### Work task
Reproduce, with no changes, the line that contains "width: 236px;" and all the lines that come after it in the records.

### Record extracts

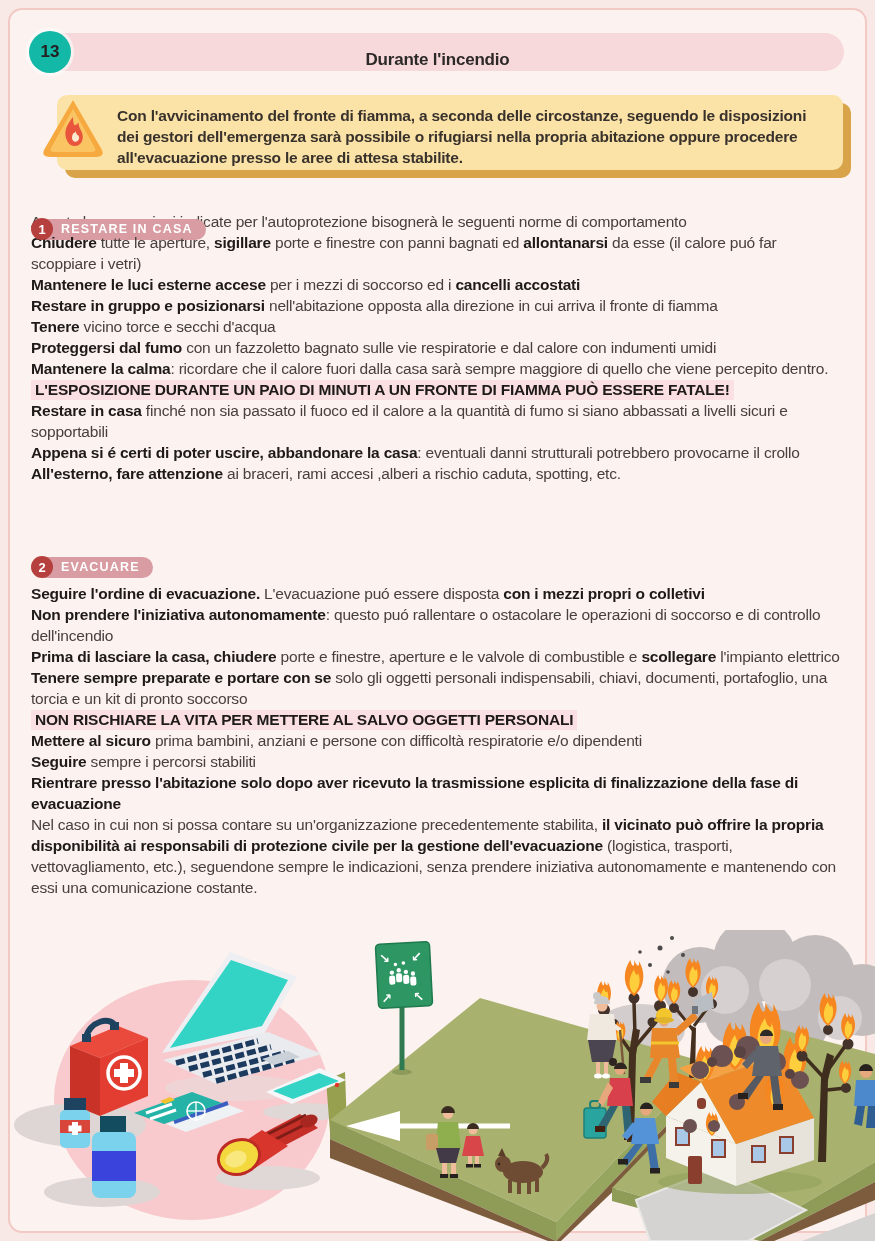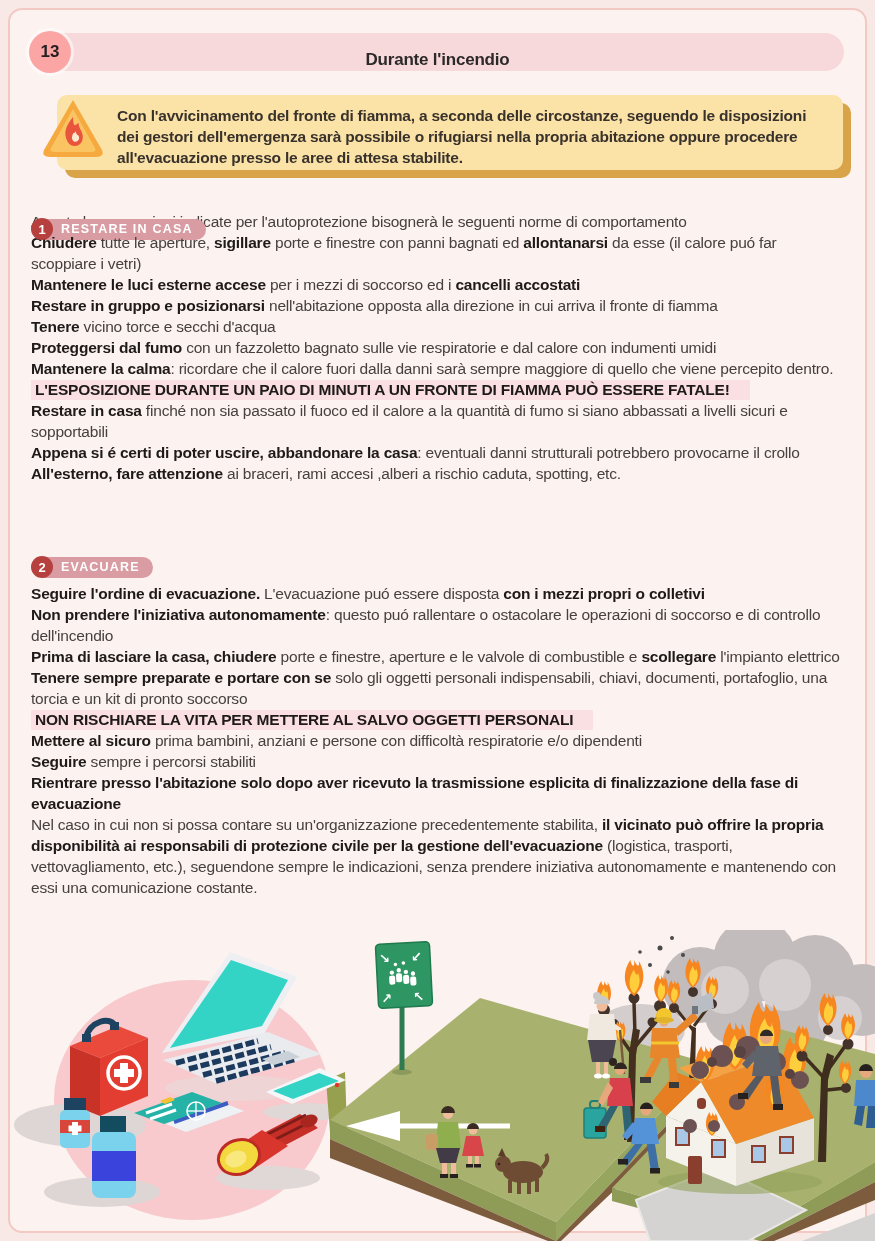--- a/index.html
+++ b/index.html
@@ -19,21 +19,21 @@
     position:absolute;left:8px;top:8px;right:8px;bottom:8px;
     background:var(--page-bg);border:2px solid var(--frame);border-radius:14px;
   }
   
   .header-bar{
     position:absolute;left:31px;top:33px;width:813px;height:38px;
     background:var(--header-bar);border-radius:19px;
   }
   .page-circle{
     position:absolute;left:29px;top:31px;width:42px;height:42px;border-radius:50%;
-    background:#fca5a5;box-shadow:0 0 0 3px rgba(255,255,255,.55);
+    background:#14b8a6;box-shadow:0 0 0 3px rgba(255,255,255,.55);
     display:flex;align-items:center;justify-content:center;
     font-weight:700;font-size:17px;color:#242021;
   }
   .page-title{
     position:absolute;left:31px;top:33px;width:813px;height:54px;
     display:flex;align-items:center;justify-content:center;
     font-weight:700;font-size:17px;color:#2D2928;letter-spacing:-.2px;
   }
   
   .warning-box{
@@ -63,21 +63,21 @@
   }
   #badge-1{left:31px;top:218px;}
   #badge-2{left:31px;top:556px;}
   
   .section-body{position:absolute;left:31px;width:815px;font-size:15.5px;line-height:21px;letter-spacing:-.2px;}
   #section-body-0{top:232px;}
   #section-body-1{top:583px;}
   .section-body p{margin:0;}
   .section-body b{font-weight:700;color:var(--text-bold);}
   .section-body p.hl span, .section-body p.hl b{
-    background:var(--highlight);padding:1px 20px 2px 4px;
+    background:var(--highlight);padding:1px 4px 2px 4px;
     box-decoration-break:clone;-webkit-box-decoration-break:clone;
   }
   
   .illustration{position:absolute;left:0;top:930px;width:875px;height:311px;}
 </style>
 </head>
 <body>
 
 <div class="frame"></div>
 
@@ -102,21 +102,21 @@
 <div class="badge" id="badge-1">
   <span class="badge-num">1</span>
   <span class="badge-pill">RESTARE IN CASA</span>
 </div>
 <div class="section-body" id="section-body-0">
     <p class="para"><b>Chiudere</b><span> tutte le aperture, </span><b>sigillare</b><span> porte e finestre con panni bagnati ed </span><b>allontanarsi</b><span> da esse (il calore puó far scoppiare i vetri)</span></p>
     <p class="para"><b>Mantenere le luci esterne accese</b><span> per i mezzi di soccorso ed i </span><b>cancelli accostati</b></p>
     <p class="para"><b>Restare in gruppo e posizionarsi</b><span> nell'abitazione opposta alla direzione in cui arriva il fronte di fiamma</span></p>
     <p class="para"><b>Tenere</b><span> vicino torce e secchi d'acqua</span></p>
     <p class="para"><b>Proteggersi dal fumo</b><span> con un fazzoletto bagnato sulle vie respiratorie e dal calore con indumenti umidi</span></p>
-    <p class="para"><b>Mantenere la calma</b><span>: ricordare che il calore fuori dalla danni sarà sempre maggiore di quello che viene percepito dentro.</span></p>
+    <p class="para"><b>Mantenere la calma</b><span>: ricordare che il calore fuori dalla casa sarà sempre maggiore di quello che viene percepito dentro.</span></p>
     <p class="para hl"><b>L'ESPOSIZIONE DURANTE UN PAIO DI MINUTI A UN FRONTE DI FIAMMA PUÒ ESSERE FATALE!</b></p>
     <p class="para"><b>Restare in casa</b><span> finché non sia passato il fuoco ed il calore a la quantità di fumo si siano abbassati a livelli sicuri e sopportabili</span></p>
     <p class="para"><b>Appena si é certi di poter uscire, abbandonare la casa</b><span>: eventuali danni strutturali potrebbero provocarne il crollo</span></p>
     <p class="para"><b>All'esterno, fare attenzione</b><span> ai braceri, rami accesi ,alberi a rischio caduta, spotting, etc.</span></p>
   </div>
 
 <div class="badge" id="badge-2">
   <span class="badge-num">2</span>
   <span class="badge-pill">EVACUARE</span>
 </div>

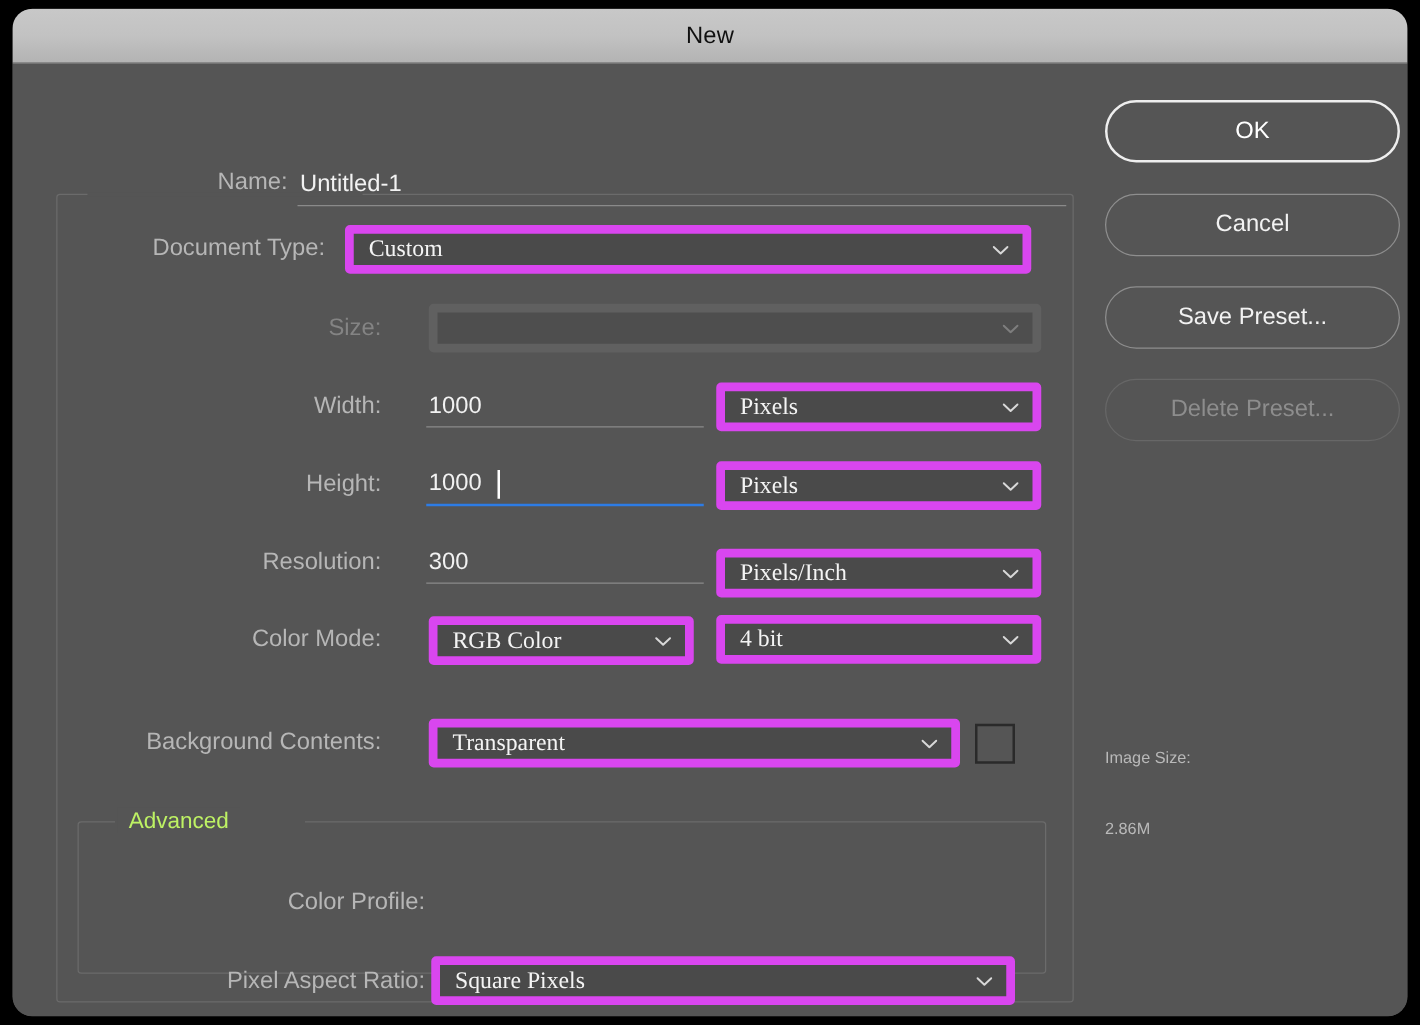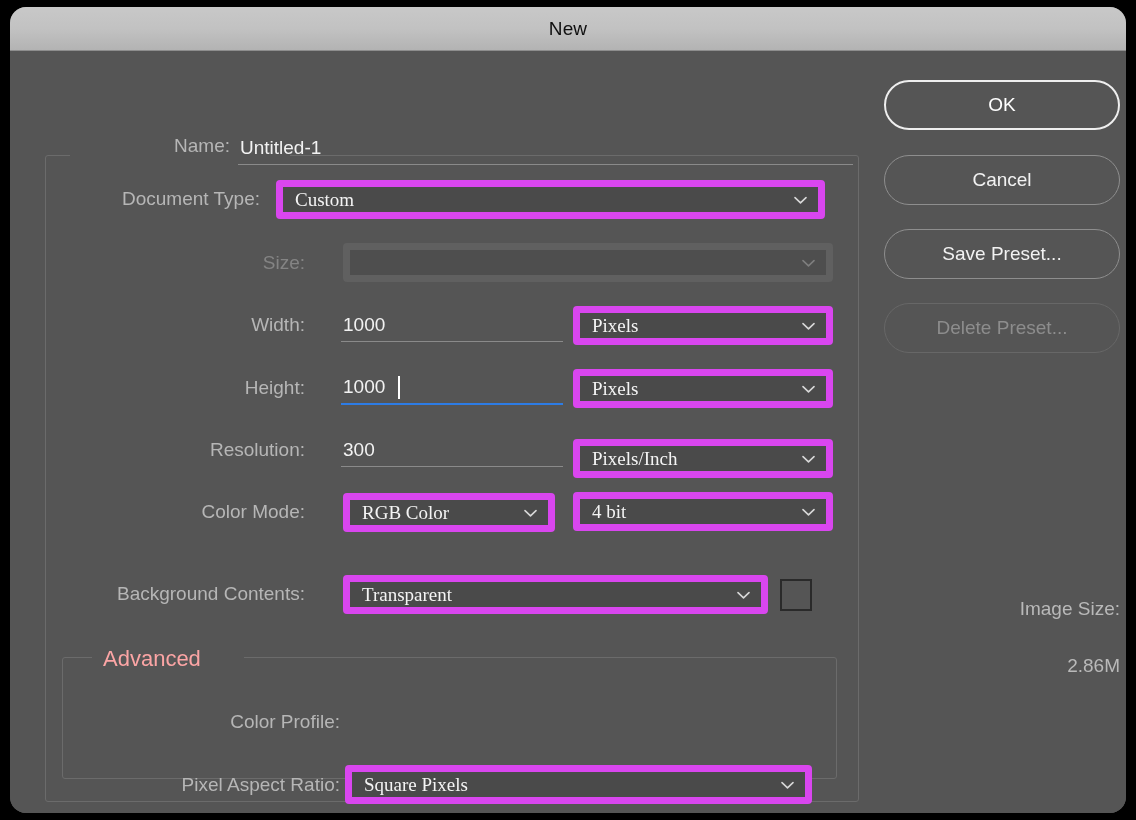--- a/index.html
+++ b/index.html
@@ -128,22 +128,22 @@
   
   .groupbox {
     position: absolute;
     border: 1px solid #6b6b6b;
     border-radius: 3px;
     box-sizing: border-box;
   }
   .group-legend {
     position: absolute;
     background: #555555;
-    color: #fca5a5;
-    font-size: 22px;
+    color: #bef264;
+    font-size: 18px;
     padding: 0 9px;
     white-space: nowrap;
   }
   .legend-gap {
     position: absolute;
     background: #555555;
     height: 3px;
   }
 
   
@@ -182,22 +182,22 @@
   .pill-button.disabled {
     border-color: #676767;
     color: #8d8d8d;
   }
 
   
   .info-text {
     position: absolute;
     width: 236px;
     left: 874px;
-    text-align: right;
-    font-size: 19px;
+    text-align: left;
+    font-size: 13px;
     color: #b9b9b9;
     white-space: nowrap;
   }
 </style>
 </head>
 <body>
 
 <div id="dialog-window">
 
   <div id="titlebar">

### Solution below
     width: 236px;
     left: 874px;
-    text-align: right;
-    font-size: 19px;
+    text-align: left;
+    font-size: 13px;
     color: #b9b9b9;
     white-space: nowrap;
   }
 </style>
 </head>
 <body>
 
 <div id="dialog-window">
 
   <div id="titlebar">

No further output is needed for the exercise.